Session Two
I'm running late, as always. I have this inclination to never be on time, regardless of how early I leave. I couldn't decide what car to drive to Arkham—whether to snag my dad's Vette, or take my cherry red Pontiac, both of which would be instant targets in the Narrows. I finally settled for the shitty old VW Gulf in the back of the garage that hasn't had an oil change since the Clinton Administration. It's better to not draw too much attention to ones self—there's some people trawling around the Narrows that might want to have a little talk with me.
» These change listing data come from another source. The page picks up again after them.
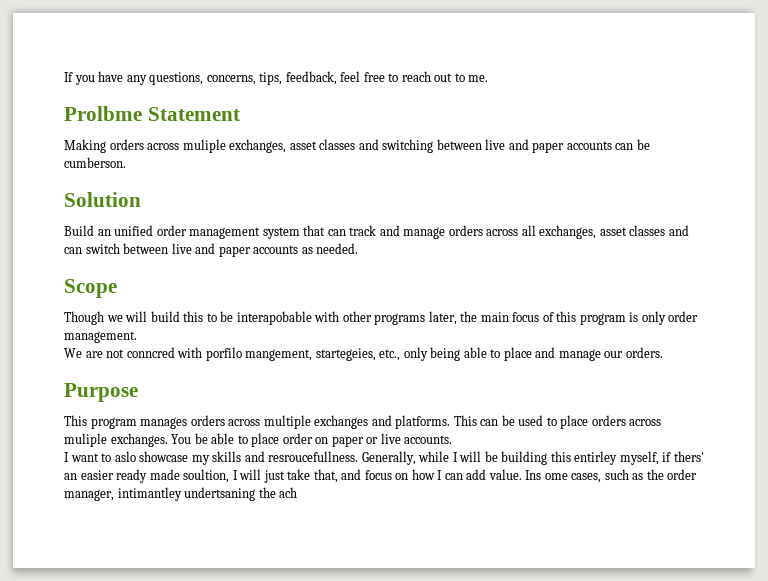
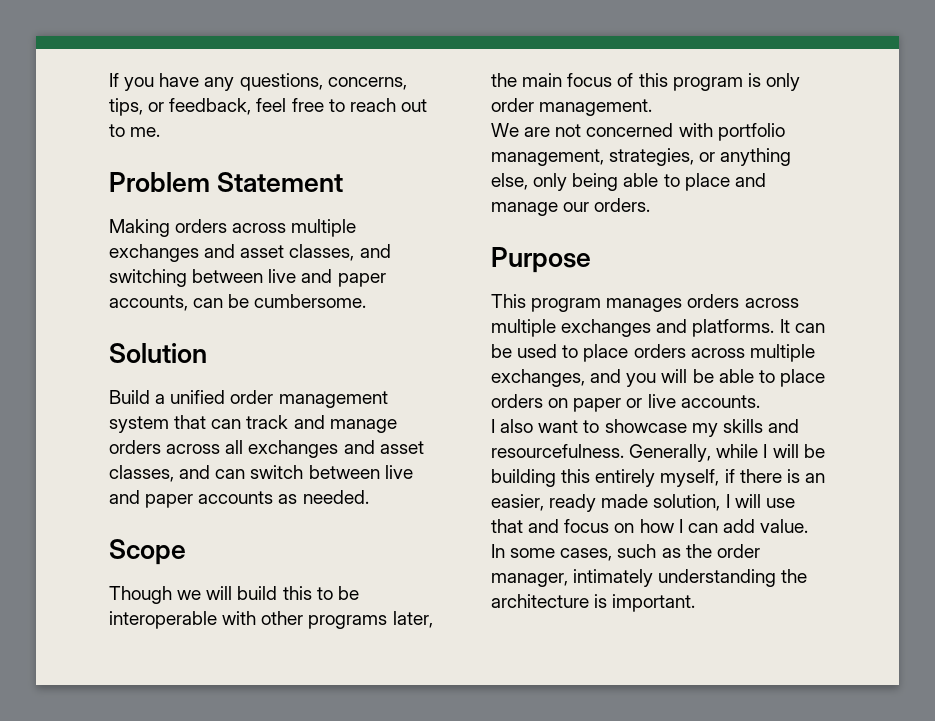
- If you have any questions, concerns, tips, feedback, feel free to reach out to me.
+ If you have any questions, concerns, tips, or feedback, feel free to reach out to me.
- Prolbme Statement
+ Problem Statement
- Making orders across muliple exchanges, asset classes and switching between live and paper accounts can be cumberson.
+ Making orders across multiple exchanges and asset classes, and switching between live and paper accounts, can be cumbersome.
- Build an unified order management system that can track and manage orders across all exchanges, asset classes and can switch between live and paper accounts as needed.
+ Build a unified order management system that can track and manage orders across all exchanges and asset classes, and can switch between live and paper accounts as needed.
- Though we will build this to be interapobable with other programs later, the main focus of this program is only order management.
+ Though we will build this to be interoperable with other programs later, the main focus of this program is only order management.
- We are not conncred with porfilo mangement, startegeies, etc., only being able to place and manage our orders.
+ We are not concerned with portfolio management, strategies, or anything else, only being able to place and manage our orders.
- This can be used to place orders across muliple exchanges. You be able to place order on paper or live accounts.
+ It can be used to place orders across multiple exchanges, and you will be able to place orders on paper or live accounts.
- I want to aslo showcase my skills and resroucefullness.
+ I also want to showcase my skills and resourcefulness.
- Generally, while I will be building this entirley myself, if thers' an easier ready made soultion, I will just take that, and focus on how I can add value.
+ Generally, while I will be building this entirely myself, if there is an easier, ready made solution, I will use that and focus on how I can add value.
- Ins ome cases, such as the order manager, intimantley undertsaning the ach
+ In some cases, such as the order manager, intimately understanding the architecture is important.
Not to mention, during this whole auto crisis, I got caught up in imagining what kind of car he drives, Dr. Crane that is. I imagine it's something subtly pretentious, undoubtedly foreign, and tricky to pronounce. I bet he's meticulous about it, probably has all it's service dates saved in his PDA with little alarms and shit... and I'm definitely going to be at least ten minutes late at this point. I coax the ancient car into starting and bolt out of the driveway, in reverse. I'm not always too careful with my things.
The drive through Gotham is always fun; we live out by the Palisades where my dad can stare out the window at Wayne Manor and dream about rubbing elbows with the long dead Waynes—or perhaps of buying it out under the nose of the old butler that maintains it. If I had my car today, I would be sailing through red lights and weaving in and out of lanes, but this car is rattling it's self to bits, so I obey the laws of traffic, a rare occurrence. Maybe I should tell Dr. Crane. After only one week of therapy, my behavior is already improving! Give him some more shit to put down in his next book.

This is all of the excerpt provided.